Connie’s website no longer exists, and beyond that brief, intriguing mention, there is only a scant digital trail: A 2012 Huffington Post headline that reads “Michelle Obama Played By Transgender Model Connie Fleming On Candy Magazine Cover”; blurry videos of her club performances on YouTube; a 2010 New York Times article titled “The Bold Crossings of the Gender Line” in which she shares her perspective as “fashion’s transsexual ‘It’ girl” of the early ’90s; and a 2007 Village Voice article titled “NYPD Busts Ass,” which reports that “police at the station referred to Connie Girl as ‘it’ and ‘that’” after raiding a club where she worked the door.
 
After a private message on Twitter and a few weeks of crossed lines, we managed to connect with Connie by phone, and when we bring up the mention in the New Yorker, she says she never heard about it, and laughs. 

Connie at the Love Ball at Roseland Ballroom, 1988 or 1989.
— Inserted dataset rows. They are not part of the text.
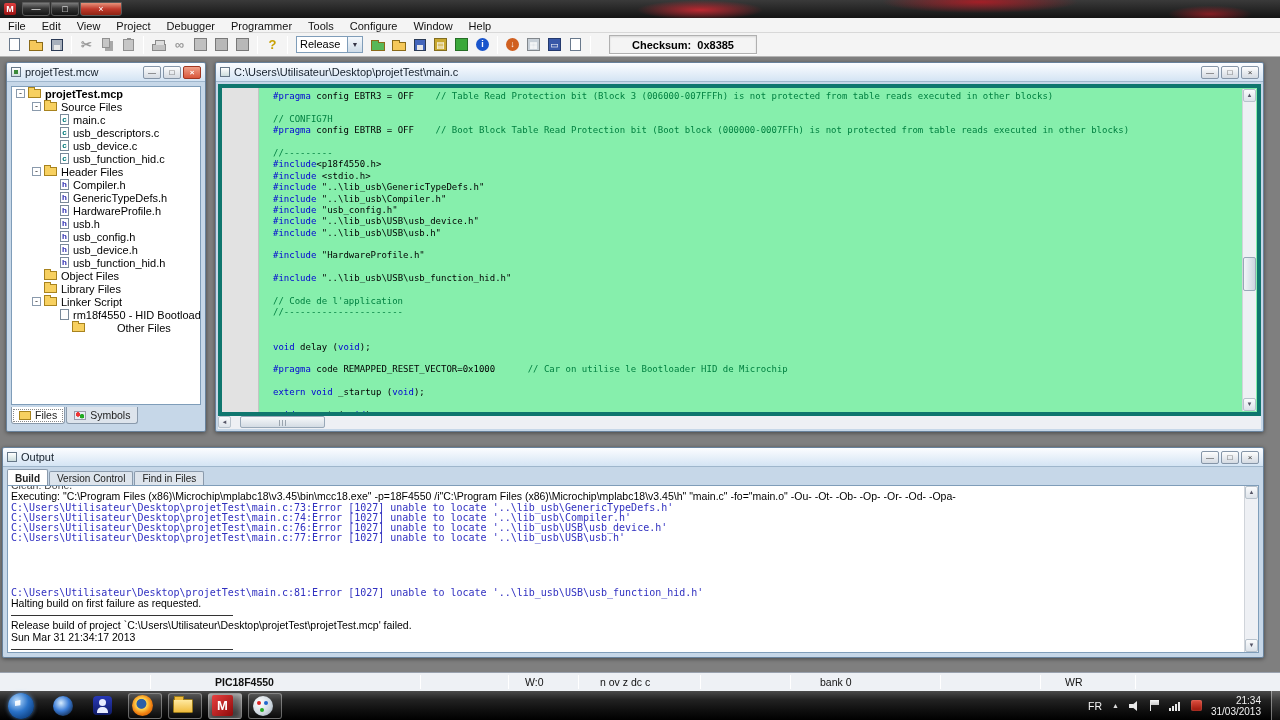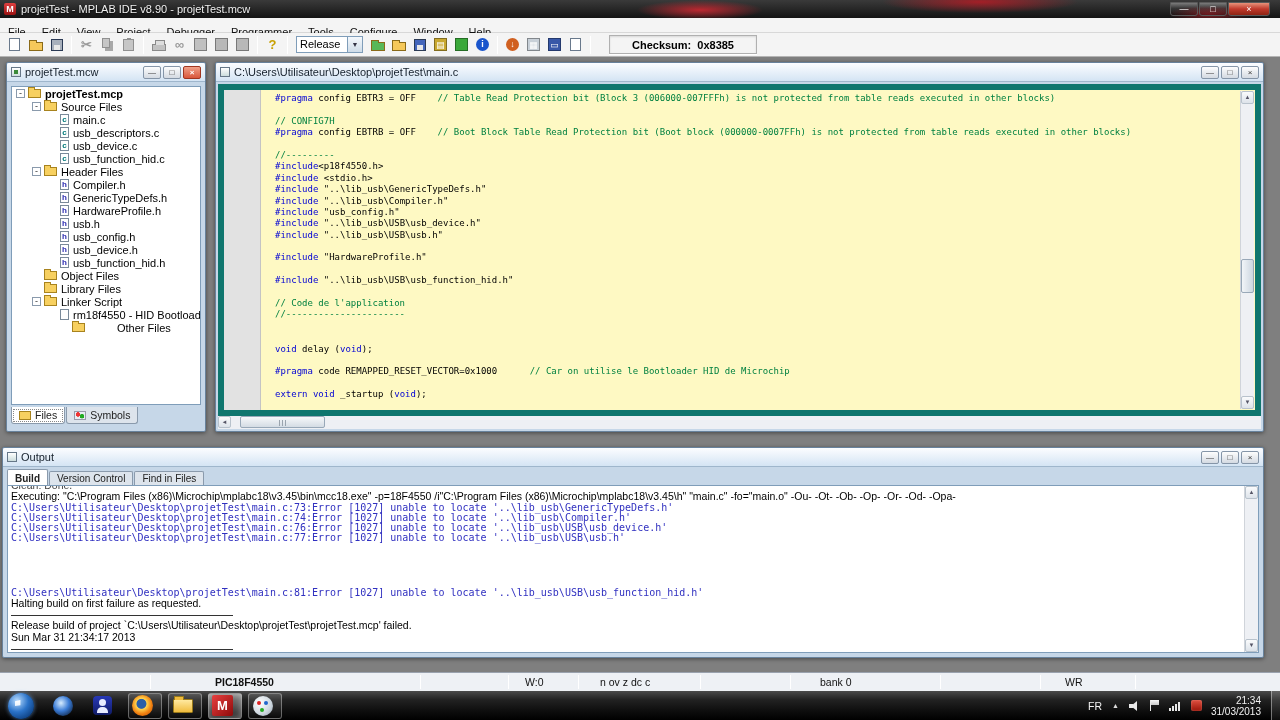--- a/index.html
+++ b/index.html
@@ -19,21 +19,21 @@
   .title-text{flex:1;text-shadow:0 1px 2px #000;}
   .winctl{display:flex;margin-right:6px;}
   .winctl .wcb{width:28px;height:14px;margin-left:1px;border:1px solid #5a5a5a;border-radius:0 0 3px 3px;
     background:linear-gradient(rgba(255,255,255,.35),rgba(255,255,255,.06) 45%,rgba(0,0,0,.2));
     color:#fff;font-size:9px;line-height:12px;text-align:center;}
   .winctl .wcb.close{width:42px;background:linear-gradient(#e8927a,#c0392b 50%,#8e2413);}
 
   
   .menubar{position:absolute;left:0;top:18px;width:1280px;height:15px;background:#f4f4f4;
     border-bottom:1px solid #d8d8d8;display:flex;align-items:center;font-size:11px;color:#111;}
-  .menu-item{padding:7px 8px;height:15px;line-height:15px;}
+  .menu-item{padding:1px 8px;height:15px;line-height:15px;}
 
   
   .toolbar{position:absolute;left:0;top:33px;width:1280px;height:24px;background:#f4f4f4;
     border-bottom:1px solid #b4b4b4;display:flex;align-items:center;padding-left:4px;}
   .tb-grp{display:flex;align-items:center;}
   .tb-sep{width:1px;height:18px;background:#c0c0c0;margin:0 4px;border-right:1px solid #fff;}
   .tb-btn{width:21px;height:20px;display:inline-flex;align-items:center;justify-content:center;}
   .shape{display:inline-block;position:relative;text-align:center;}
   .shape-page{width:11px;height:13px;background:#fff;border:1px solid #69798c;}
   .shape-folder{width:14px;height:9px;background:var(--c,#f5c85a);border:1px solid #8a6a18;margin-top:3px;}
@@ -90,21 +90,21 @@
   .tlabel.bold{font-weight:bold;}
   .proj-tabs{position:absolute;left:4px;bottom:4px;height:20px;display:flex;align-items:flex-start;}
   .ptab{display:flex;align-items:center;border:1px solid #8a9aac;border-top:none;background:#dde4ec;
     padding:2px 7px;font-size:10.5px;margin-right:1px;border-radius:0 0 3px 3px;color:#222;}
   .ptab.active{background:#fff;outline:1px dotted #888;outline-offset:-3px;}
   .ptab-icon{width:12px;height:9px;margin-right:4px;}
   .pi-files{background:#f7d060;border:1px solid #a8831e;}
   .pi-symbols{background:radial-gradient(circle at 30% 35%,#e33 0 2px,transparent 2.5px),radial-gradient(circle at 70% 60%,#2a2 0 2px,transparent 2.5px),#e8edf2;border:1px solid #99a;}
 
   
-  .ed-body{position:absolute;left:2px;top:21px;right:2px;bottom:15px;background:#fef9c3;border:6px solid #0f766e;overflow:hidden;}
+  .ed-body{position:absolute;left:2px;top:21px;right:2px;bottom:15px;background:#86efac;border:4px solid #0f766e;overflow:hidden;}
   .ed-gutter{position:absolute;left:0;top:0;width:37px;height:100%;background:#e2e2e2;border-right:1px solid #c4c4c4;}
   .code-area{position:absolute;left:51px;top:3px;right:16px;bottom:0;font-family:"DejaVu Sans Mono","Liberation Mono",monospace;
     font-size:9px;line-height:11.4px;white-space:pre;color:#000;}
   .code-line{height:11.4px;}
   .vscroll{position:absolute;right:1px;top:1px;bottom:1px;width:14px;background:#eef0f4;border-left:1px solid #d0d4da;}
   .vscroll .arr{position:absolute;left:0;width:13px;height:13px;background:linear-gradient(#fafbfc,#dde3ea);
     border:1px solid #b8c2cc;border-radius:2px;font-size:6px;line-height:11px;text-align:center;color:#556;}
   .vscroll .arr.up{top:0;}
   .vscroll .arr.down{bottom:0;}
   .vscroll .thumb{position:absolute;left:0;width:13px;background:linear-gradient(90deg,#f2f5f8,#ccd6e0);
@@ -189,21 +189,20 @@
   .tray-clock{text-align:right;line-height:11px;font-size:10px;margin-right:10px;}
   .show-desktop{width:9px;height:29px;border-left:1px solid rgba(255,255,255,.4);background:linear-gradient(rgba(255,255,255,.15),rgba(255,255,255,.05));}
 </style>
 </head>
 <body>
 
 <div class="screen">
 
   <div class="titlebar">
     <span class="app-icon">M</span>
-    <span class="title-text">projetTest - MPLAB IDE v8.90 - projetTest.mcw</span>
     <span class="winctl">
       <span class="wcb">—</span>
       <span class="wcb">□</span>
       <span class="wcb close">×</span>
     </span>
   </div>
 
   <div class="menubar">
       <span class="menu-item">File</span>
       <span class="menu-item">Edit</span>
Born in Jamaica, Fleming moved with her mother to Flatbush, Brooklyn when she was five years old so her mother could further her education and make a new life away from Fleming’s alcoholic father. Assimilating into America, Fleming’s school life quickly became a living nightmare. “As a trans child, it was horrifying,” she shared. “From the first day of first grade to the last day of high school, they hated me. I couldn't have cared less. By eight, the world shows its face to you—how mean, how petty, how violent it can be.” 
 
Fleming has blocked out many memories from her youth, but what she does remember are the daily, incessant threats of sexual and physical violence at school. When she started openly identifying as trans, her relationship with her mother became fraught, too. “She didn't understand. It was hard for her to deal with. I had fights at school, and then I would have to fight at home.” Like many others, she found her safe haven in art, specifically fashion illustration. 
 
After several sickening encounters in her high school locker room with the football and basketball teams, Fleming stopped going to gym class entirely, saying, “I didn't think I would survive.” At the end of her senior year, she lacked the gym credits to graduate. With the support of an art teacher who believed in her, she got her art portfolio together, earned her GED, and started taking classes at the Fashion Institute of Technology.
 
During this time, she recalls wandering around New York City with PTSD. To support her education, she got a job at a vintage boutique, and it was there that fate brought her to David Glamamore, an emerging drag performer, and Matthew Kasten, who booked the performers at St. Mark’s storied Boy Bar. Kasten immediately saw Fleming’s potential, and told her, “You’re going to do the show. That’s it.” Fleming had never even expressed interest—she had never performed before, and she had very little confidence in herself. “I didn’t know how to speak or relate to people,” she said. “I never learned it in school. People come to New York City from all over to build themselves back up.” Kasten’s blind faith in Fleming pushed her onstage and into a new life. 

The Boy Bar Beauties in 1986. Photo by Matthew Kasten.
Gina, Raven, and Connie of the band FDR DRIVE. Photo by Doris Kloster.

In the late ’80s, eighteen-year-old Fleming, Glamamore, and others came to be known as the Boy Bar Beauties—cult figures in the now-legendary, boundary-pushing downtown club scene that included Limelight, Tunnel, and Palladium.

One night, Kasten off-handedly referred to her as “Connie Girl” when calling her up onstage, and the name stuck. It wasn’t long before people were stopping her on the street. “I turned around and was like, ‘Wait a minute. I’m famous below 14th Street!’”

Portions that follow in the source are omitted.